■ EXERCISE AIM ■
All lines from the one with "[187,775,327,793] knowledge base" through the final line of the records below must be written out exactly, with no other text.
### SUPPLIED ENTRIES
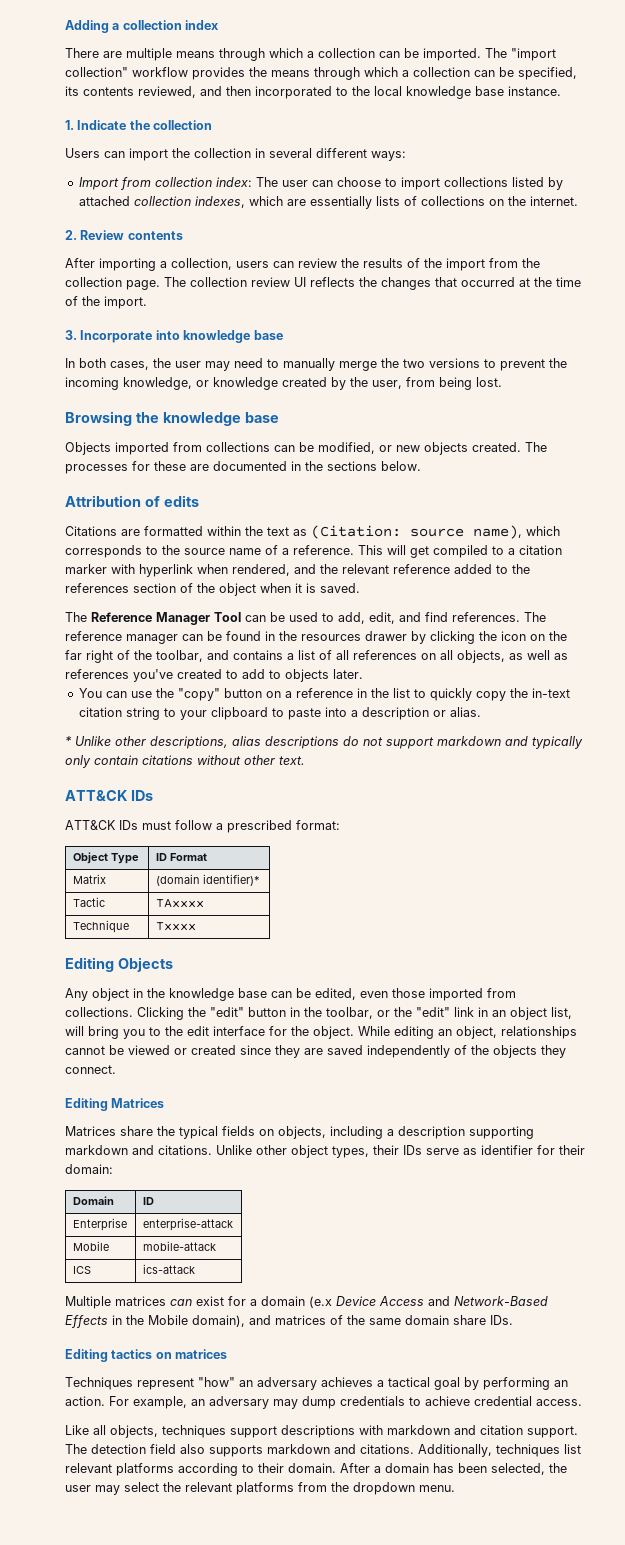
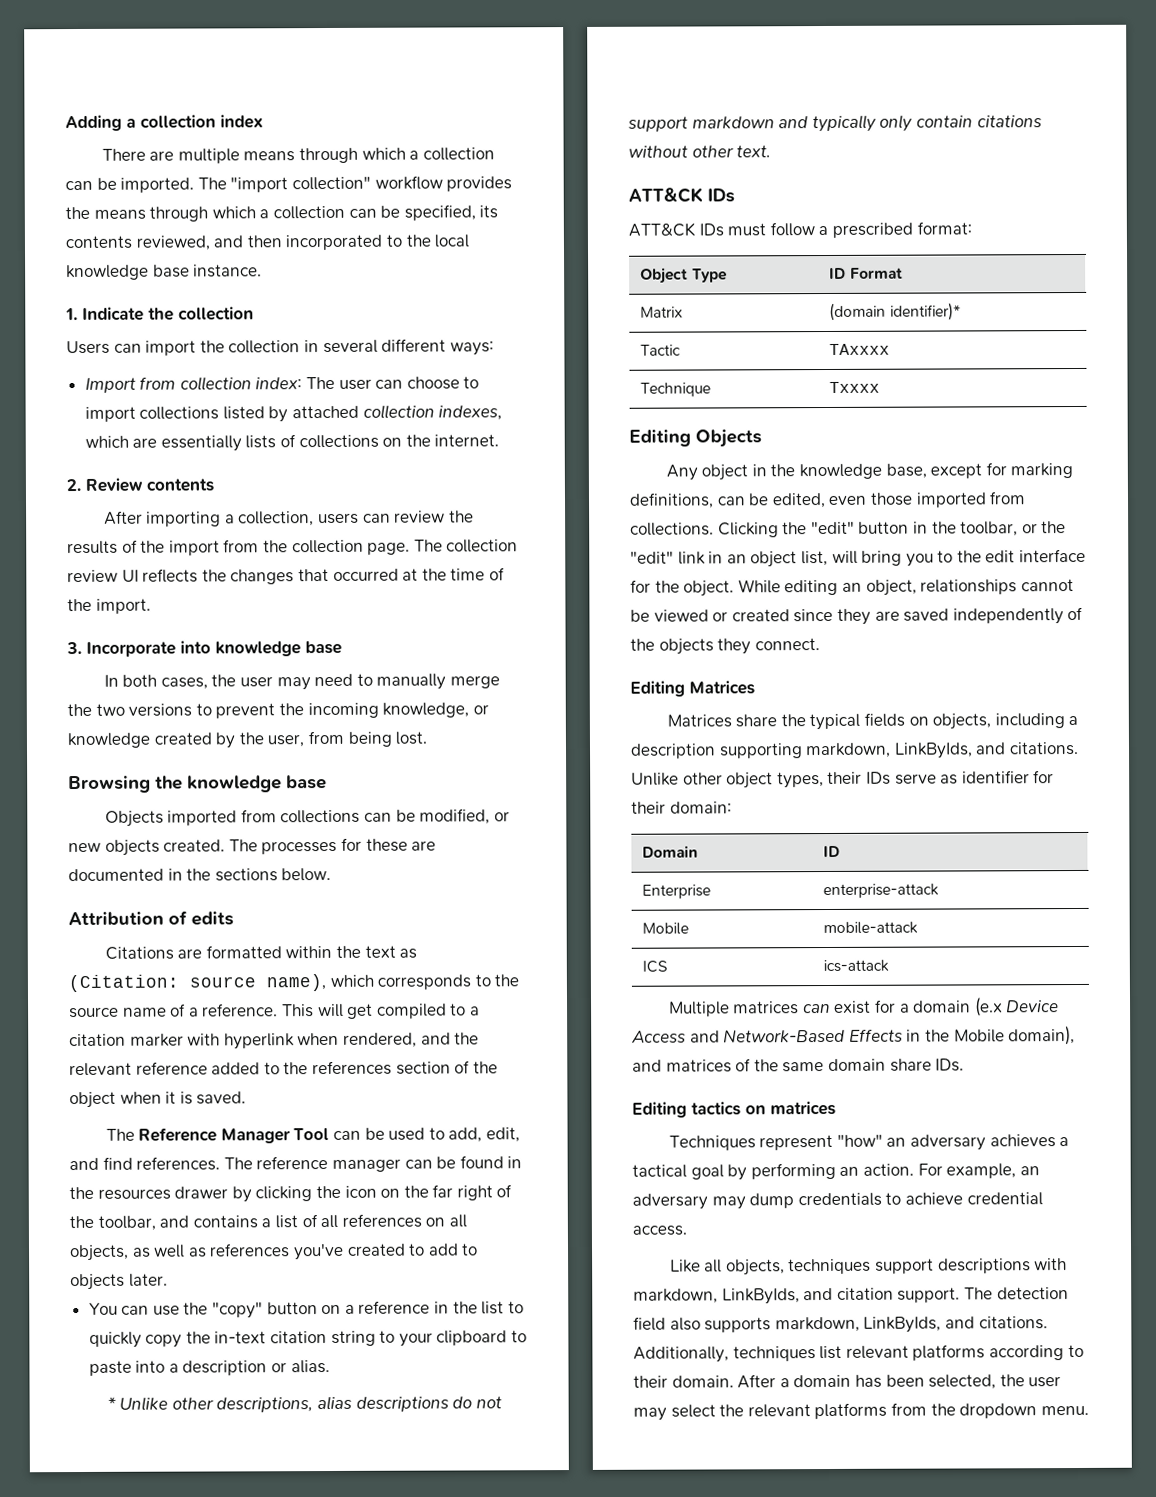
[238,988,267,998] base -> [885,462,1074,479] [629,492,714,509] base, except for marking definitions,
[65,1145,128,1155] markdown -> [805,742,973,759] markdown, LinkByIds,
[387,1425,450,1435] markdown -> [633,1288,800,1305] markdown, LinkByIds,
[267,1444,330,1454] markdown -> [774,1316,942,1333] markdown, LinkByIds,

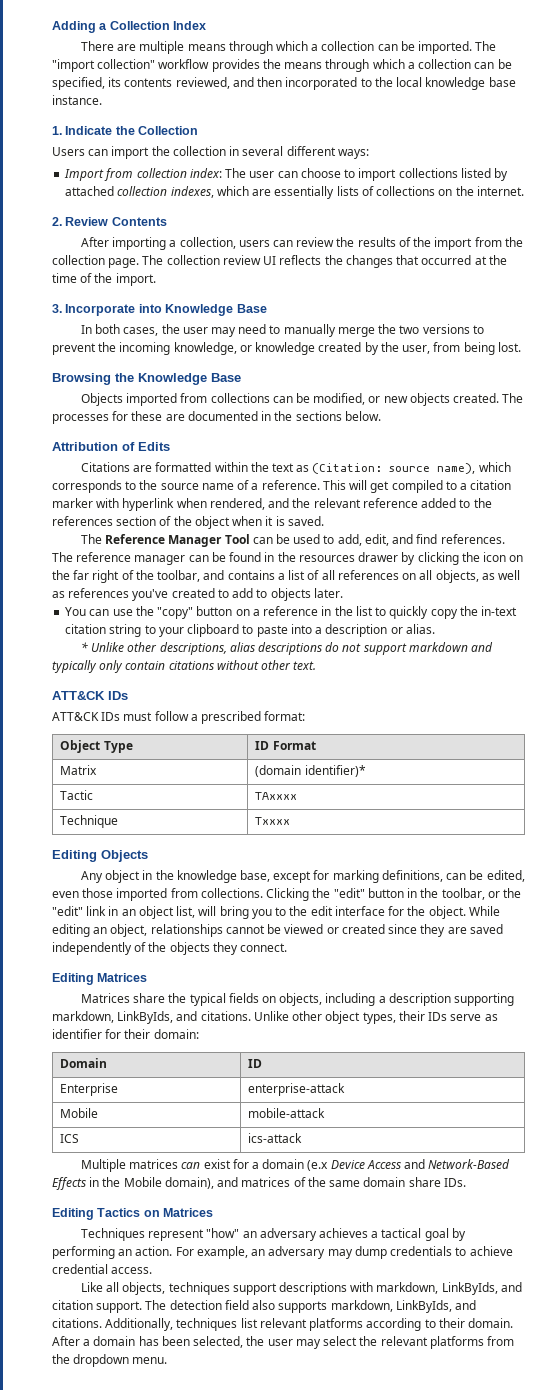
[140,114,263,129] collection index -> [109,21,207,30] Collection Index
[178,306,254,321] collection -> [138,126,199,135] Collection
[146,478,214,492] contents -> [111,217,167,226] Contents
[215,640,342,657] knowledge base -> [165,304,267,316] Knowledge Base
[187,775,327,793] knowledge base -> [138,373,241,385] Knowledge Base
[191,911,234,926] edits -> [138,442,170,451] Edits
[691,1100,836,1116] tactics on matrices -> [97,1208,214,1217] Tactics on Matrices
######
■ TASK RESULT ■
[187,775,327,793] knowledge base -> [138,373,241,385] Knowledge Base
[191,911,234,926] edits -> [138,442,170,451] Edits
[691,1100,836,1116] tactics on matrices -> [97,1208,214,1217] Tactics on Matrices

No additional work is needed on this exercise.